Police: Zero tolerance for distracted drivers

PASADENA, Calif. The /*California Highway Patrol*/ Southern Division and Los Angeles County law enforcement agencies are teaming up to catch distracted motorists.

Officers are making sure motorists are complying with laws against texting or using hand-held cell phones while driving.

According to the CHP, more than 30,000 California residents were involved in collisions in 2008 in which distracted driving played a part.

Authorities said with inattentive motorists being the leading factor in crashes and fender benders, the campaign is meant to send a strong message to drivers.

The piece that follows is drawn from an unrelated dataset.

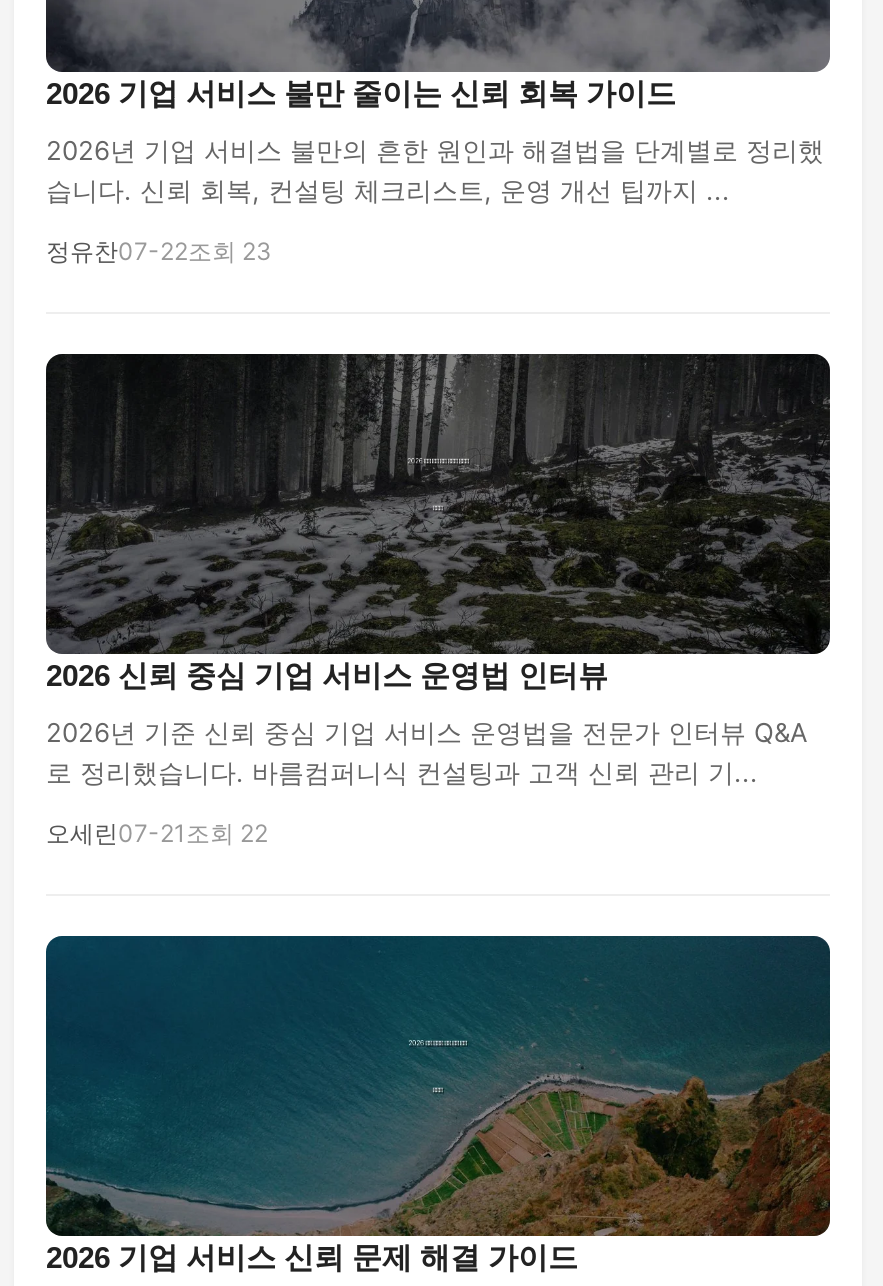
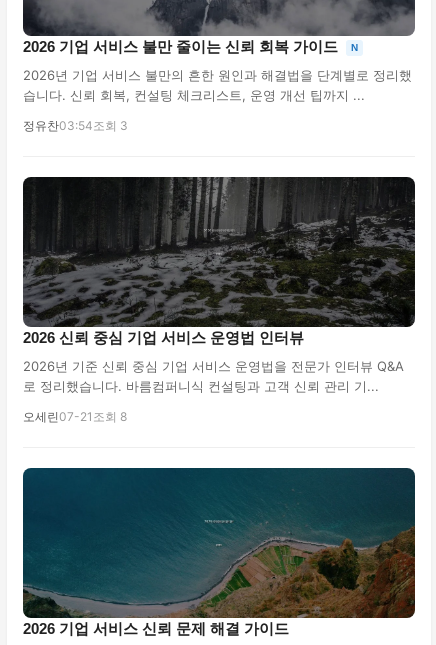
none -> [351,42,358,53] N
[46,236,272,266] 정유찬07-22조회 23 -> [23,118,128,133] 정유찬03:54조회 3
[46,818,268,848] 오세린 07-21 조회 22 -> [23,409,127,424] 오세린 07-21 조회 8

CHP Officer Ming Hsu has seen it all. Last week while observing drivers, he said he saw several motorists breaking the law.

"Probably out of 100 cars, 20 of them were using cell phones," Hsu said.

On Tuesday, Hsu pulled over Hector Gonzalez for being on his phone. Gonzalez said he had to because his Bluetooth was broken.

"I put it in my ear, it was hard to put in, and it broke," Gonzalez said. "I threw it away."

The CHP is trying to get the message out that distracted driving doesn't just mean using cell phones. It also means applying makeup, messing with the stereo or even removing both hands from the steering wheel.

"Probably upwards of 70 percent of all fender benders are due to distracted driving," Hsu said.